Allegro.cc - Online Community

Allegro.cc Forums » Programming Questions » build "static" hash table?

This thread is locked; no one can reply to it. rss feed Print
build "static" hash table?
Thomas Fjellstrom
Member #476
June 2000
avatar

Ok.. I'm looking to do a bit of cheating here ;)
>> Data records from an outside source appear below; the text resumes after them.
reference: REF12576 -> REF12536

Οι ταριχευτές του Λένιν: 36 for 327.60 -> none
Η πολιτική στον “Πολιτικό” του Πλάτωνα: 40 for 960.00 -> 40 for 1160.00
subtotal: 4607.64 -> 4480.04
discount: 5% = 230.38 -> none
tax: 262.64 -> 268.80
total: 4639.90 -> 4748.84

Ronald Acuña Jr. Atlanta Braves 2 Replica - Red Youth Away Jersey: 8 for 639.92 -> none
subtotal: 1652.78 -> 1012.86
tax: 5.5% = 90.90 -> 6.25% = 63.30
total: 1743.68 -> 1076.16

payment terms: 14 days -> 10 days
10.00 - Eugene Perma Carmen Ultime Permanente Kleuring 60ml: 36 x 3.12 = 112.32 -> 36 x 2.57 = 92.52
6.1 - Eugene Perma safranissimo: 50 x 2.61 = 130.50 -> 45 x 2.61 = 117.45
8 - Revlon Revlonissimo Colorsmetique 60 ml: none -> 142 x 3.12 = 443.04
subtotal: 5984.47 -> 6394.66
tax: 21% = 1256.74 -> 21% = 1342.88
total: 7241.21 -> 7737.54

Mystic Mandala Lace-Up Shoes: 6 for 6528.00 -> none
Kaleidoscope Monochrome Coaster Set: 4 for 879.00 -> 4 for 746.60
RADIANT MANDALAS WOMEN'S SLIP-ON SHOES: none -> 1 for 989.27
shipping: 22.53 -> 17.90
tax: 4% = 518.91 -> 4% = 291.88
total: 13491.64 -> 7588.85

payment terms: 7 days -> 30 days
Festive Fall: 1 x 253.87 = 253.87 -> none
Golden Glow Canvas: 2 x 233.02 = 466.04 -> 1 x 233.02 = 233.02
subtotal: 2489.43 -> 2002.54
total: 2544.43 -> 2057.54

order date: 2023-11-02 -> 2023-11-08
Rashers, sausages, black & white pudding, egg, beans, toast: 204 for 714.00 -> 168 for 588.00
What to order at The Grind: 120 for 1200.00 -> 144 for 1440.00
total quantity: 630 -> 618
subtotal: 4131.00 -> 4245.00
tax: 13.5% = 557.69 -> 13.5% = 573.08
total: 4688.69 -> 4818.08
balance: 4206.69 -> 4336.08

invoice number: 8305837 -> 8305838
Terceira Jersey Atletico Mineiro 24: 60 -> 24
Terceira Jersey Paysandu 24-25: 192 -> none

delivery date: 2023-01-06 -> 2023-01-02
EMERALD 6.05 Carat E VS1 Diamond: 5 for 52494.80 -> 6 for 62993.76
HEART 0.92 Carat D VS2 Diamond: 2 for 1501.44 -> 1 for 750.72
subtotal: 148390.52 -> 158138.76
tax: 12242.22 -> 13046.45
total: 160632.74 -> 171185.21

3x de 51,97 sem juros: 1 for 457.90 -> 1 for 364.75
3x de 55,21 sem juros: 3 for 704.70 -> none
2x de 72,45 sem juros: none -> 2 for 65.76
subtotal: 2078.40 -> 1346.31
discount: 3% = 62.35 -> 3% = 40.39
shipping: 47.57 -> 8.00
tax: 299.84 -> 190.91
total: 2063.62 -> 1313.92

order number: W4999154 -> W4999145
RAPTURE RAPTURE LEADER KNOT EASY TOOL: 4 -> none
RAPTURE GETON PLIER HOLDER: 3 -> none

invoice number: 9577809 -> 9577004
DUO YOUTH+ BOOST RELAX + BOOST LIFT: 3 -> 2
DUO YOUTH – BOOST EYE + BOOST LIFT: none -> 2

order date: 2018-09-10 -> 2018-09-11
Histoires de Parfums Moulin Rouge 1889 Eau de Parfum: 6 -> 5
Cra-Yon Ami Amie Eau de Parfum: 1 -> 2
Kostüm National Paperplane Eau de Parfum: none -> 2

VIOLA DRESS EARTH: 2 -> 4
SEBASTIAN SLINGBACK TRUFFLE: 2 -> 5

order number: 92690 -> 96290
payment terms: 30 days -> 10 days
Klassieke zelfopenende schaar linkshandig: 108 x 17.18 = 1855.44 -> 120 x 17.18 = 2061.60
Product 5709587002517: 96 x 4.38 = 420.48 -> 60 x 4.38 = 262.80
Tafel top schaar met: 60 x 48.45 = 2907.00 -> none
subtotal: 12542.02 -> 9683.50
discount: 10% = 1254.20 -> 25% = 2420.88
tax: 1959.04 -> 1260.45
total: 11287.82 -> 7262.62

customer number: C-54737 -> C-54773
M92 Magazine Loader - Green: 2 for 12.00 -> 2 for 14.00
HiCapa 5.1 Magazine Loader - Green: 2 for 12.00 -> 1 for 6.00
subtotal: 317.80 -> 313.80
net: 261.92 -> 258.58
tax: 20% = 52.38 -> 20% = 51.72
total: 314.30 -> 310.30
I'm currently working on the core/opcode generator system and code for my "new" VM, and I'm thinking I'll need to store a nice list of the opcodes for my assembler to use (so it knows what ops can be used, without it being too hardcoded). Since opcodes can have the same name, and just change the types/count of thier args, and I'll want to look up the ops based on thier nemonic, I was thinking a hash table would be perfect. So here's what I was toying with:

1typedef struct opdef {
2 struct opdef *prev, *next;
3 char *name;
4 int flags;
5 int op;
6 int argc;
7 int argv[MAX_ARGS];
8} opdef;
9 
10// ARG_INT == int in register
11// ARG_INT|ARG_CONST == constant int, embeded in bytecode
12#define ARG_INT 1
13#define ARG_CONST 2
14 
15opdef opcodes[] = {
16 { NULL, NULL, "NOOP", 0xDECAFBAD, 0, 0 }, // 0
17 { NULL, &(opcodes[2]), "ADD", 0, 1, 3, { ARG_INT, ARG_INT, ARG_INT } }, // 1
18 { &(opcodes[1]), &(opcodes[3]), "ADD", 0, 2, 3, { ARG_INT|ARG_CONST, ARG_INT|ARG_CONST, ARG_INT } }, // 2
19 { &(opcodes[2]), &(opcodes[4]), "ADD", 0, 3, 3, { ARG_INT|ARG_CONST, ARG_INT, ARG_INT } }, // 3
20 { &(opcodes[3]), &(opcodes[5]), "ADD", 0, 4, 3, { ARG_INT, ARG_INT|ARG_CONST, ARG_INT } }, // 4
21 { &(opcodes[4]), NULL, "ADD", 0, 5, 2, { ARG_INT, ARG_INT } }, // 5
22};

(that won't be the exact possition of the items when "compiled", but this is good as an example)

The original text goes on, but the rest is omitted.